By Long, Jessica
While Craigslist claims its new policy of charging local employers to post job openings will discourage abuse of its popular Internet-based social networking and classified advertising service, one critic says the fees would certainly generate more revenues.
“It’s a bit disingenuous to say he’s doing it solely to knock out the scams, because the community already does a good job of notifying you when something isn’t right, and it’s not hard to get them off there once you know,” said Howard Rosen, operations director for the San Diego Reader, which distributes 175,000 copies weekly throughout the county. “But he’s certainly entitled to charge because it is an opportunity for him to make money.”
Craigslist Inc., the San Francisco e-company that offers online ads in various U.S. and foreign cities, began charging employers $25 per help wanted listing last week. San Diego is one of four markets where fees will be charged, the others are Seattle, Boston and Washington, D.C.
The four cities account for more than 20 percent of Craigslist’s traffic, the company says.
The new fee does not apply to non-job-related postings, nor does it charge to browse the ads. Nor does it apply to the site’s “Gigs” category, which lists postings for smaller projects, odd jobs, personal attendants and domestic help.
According to Craigslist spokeswoman Susan MacTavish Best, the fee improves the quality of postings by discouraging abuse of a free service.
“All changes to the Craigslist site come from user requests and that includes when and where we charge for ads,” she said. “As a CL site becomes more and more popular, it makes it time consuming for users to wade through repeat postings and spam-like ads.”
This is not the first time that Craigslist has imposed a fee on specific markets.
Other markets where employers pay a fee to post job ads are San Francisco, Los Angeles and New York City.

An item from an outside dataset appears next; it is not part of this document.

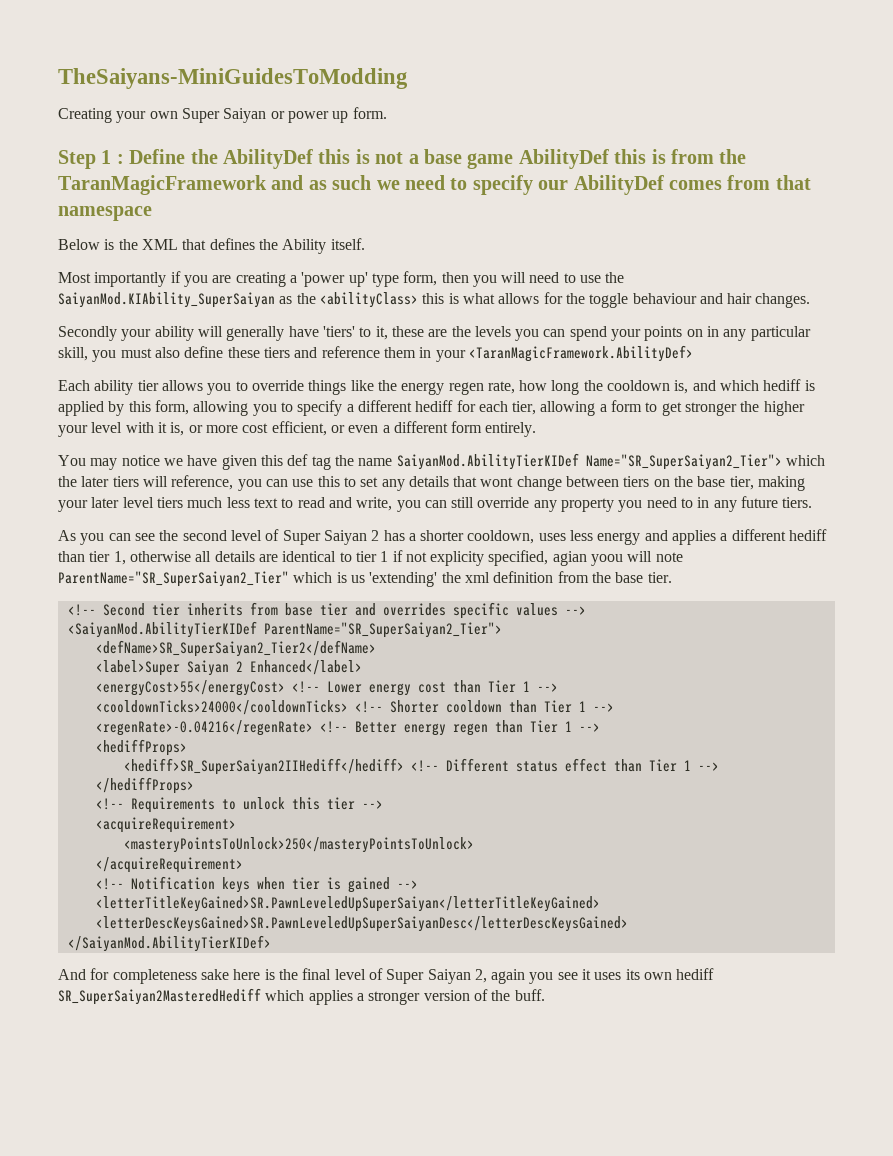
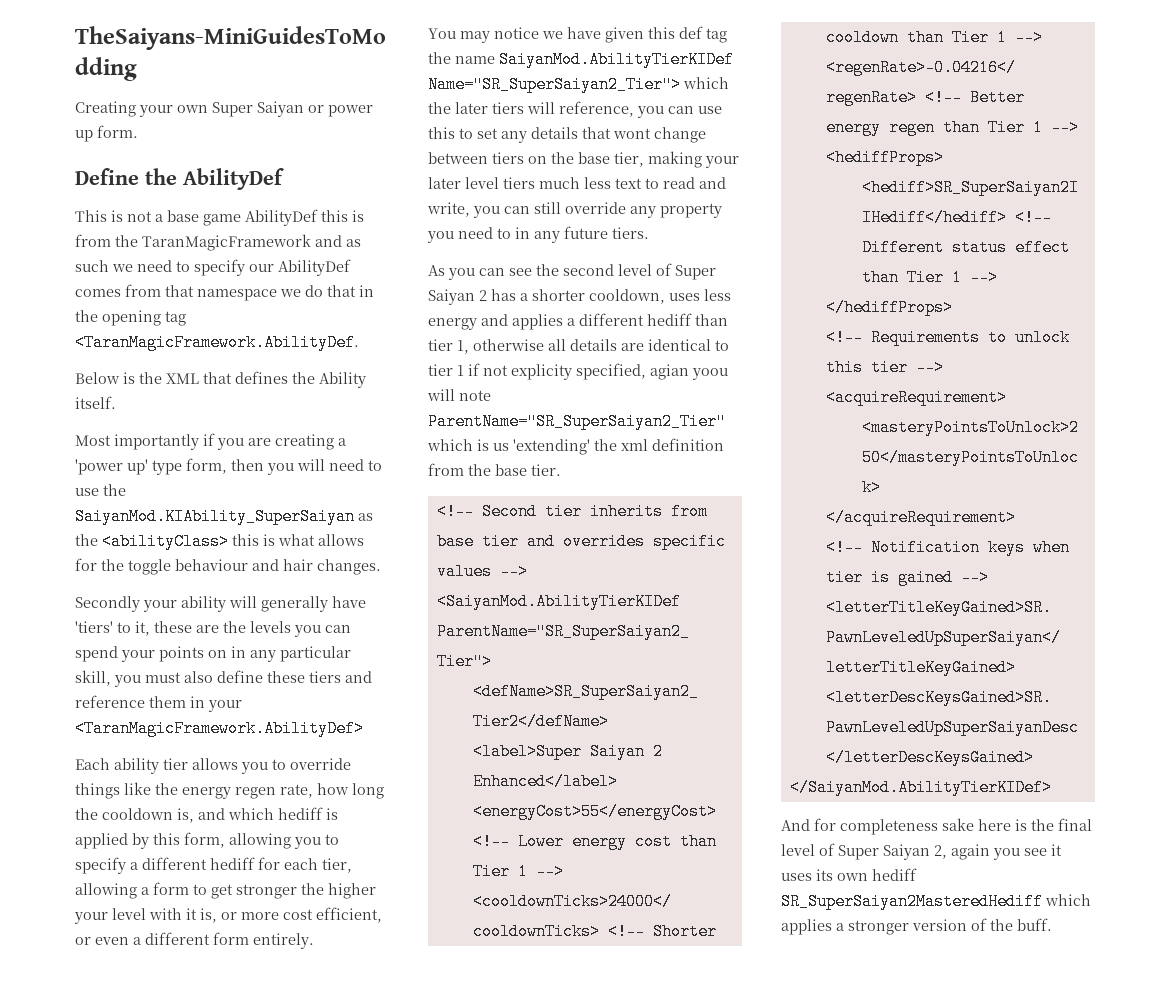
- Step 1 : Define the AbilityDef this is not a base game AbilityDef this is from the TaranMagicFramework and as such we need to specify our AbilityDef comes from that namespace
+ Define the AbilityDef
+ This is not a base game AbilityDef this is from the TaranMagicFramework and as such we need to specify our AbilityDef comes from that namespace we do that in the opening tag <TaranMagicFramework.AbilityDef.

The fee in San Francisco is $75 and began eight years ago. A $25 fee in Los Angeles and New York City began two years ago.
Upon initiating those fee structures, Craigslist officials admit that the sheer number of job postings fell significantly in those markets, but insist the overall quality of postings increased.
Leveling The Playing Field
Craigslist was launched in the San Francisco Bay Area in early 1995, and then incorporated as a for-profit business in 1999 when founder Craig Newmark first began offering the service in multiple cities.
Since then, Craigslist has entered more than 300 cities globally, from Bangkok, Thailand, to Calgary, Alberta, Canada.
Despite its bare-bones design, the site, Craigslist.com and Cragislist.org, gets more than four billion page views per month with just 22 employees.
It’s rated as one of the 10 most popular English-speaking sites on the Internet.
In 2004, online auction giant eBay purchased a 25 percent stake in the company. The company, which employs about 20 people, does not disclose financial information.
Varinda Missett, director of advertising for the North County Times, a 90,000 circulation daily newspaper based in Escondido, said she welcomes competition from Craigslist.
However, she believes the service has been too lax in its screening process for years. Because of that, Missett believes the decision to charge San Diego job posters is a positive development.
“Craigslist has had a huge impact, as everybody knows,” Missett said. “But we’ve always hated the fact that they don’t have to follow any guidelines.”
Missett is not the only one to chastise Craigslist for allowing unregulated postings.
The service has come under fire for allowing people to post ads that openly discriminate and allegedly facilitate illegal activities, such as prostitution.
To Charge Or Not
In order to compete with Craigslist, the San Diego UnionTribune, a 300,000-plus circulation daily, decided last fall to offer free classified ads to individuals both online and in print.
The Virginia-based Newspaper Association of America reports that newspapers nationwide took in a total of $17.3 billion on classified ads last year. About $5.1 billion of that was from employment ads.
Although 2005 classified spending in newspapers increased slightly from 2004, it’s still down from its peak of $ 19.6 billion in 2000, the nonprofit association reported.
At the North County Times, classified ads have been revamped in recent years in response to the growing popularity of Craigslist among users.
Although the paper still charges fees to post, special promotions allow customers to place classifieds online at nctimes.com and in the NCT’s print editions.
Advertising director Missett said the paper also recently began offering customers the choice of posting a photo with their classified message in the print edition.
Taking The Offensive
Unlike the dailies, the Reader has taken an entirely different approach, opting to combat fire with fire. The Reader is one of 59 publications to contract with Phoenixbased Backpage.com, which was founded in 2004 by Village Voice Media, a group of alternative newspapers.
A link from the Reader’s Web site drives traffic to the Backpage.com site.
Like Craigslist, users pay nothing to view classified ads, but unlike Craigslist, users can also find coupons for everything from oil changes to restaurant meals. Businesses pay nothing to post coupons, unless they wish to include an image, in which case a small fee is charged.
“When we did Backpage, we realized we’d be competing with ourselves, too, but something had to be done to keep up,” Rosen said. “Everyone’s print ads are down no matter what they tell you, they’re down.”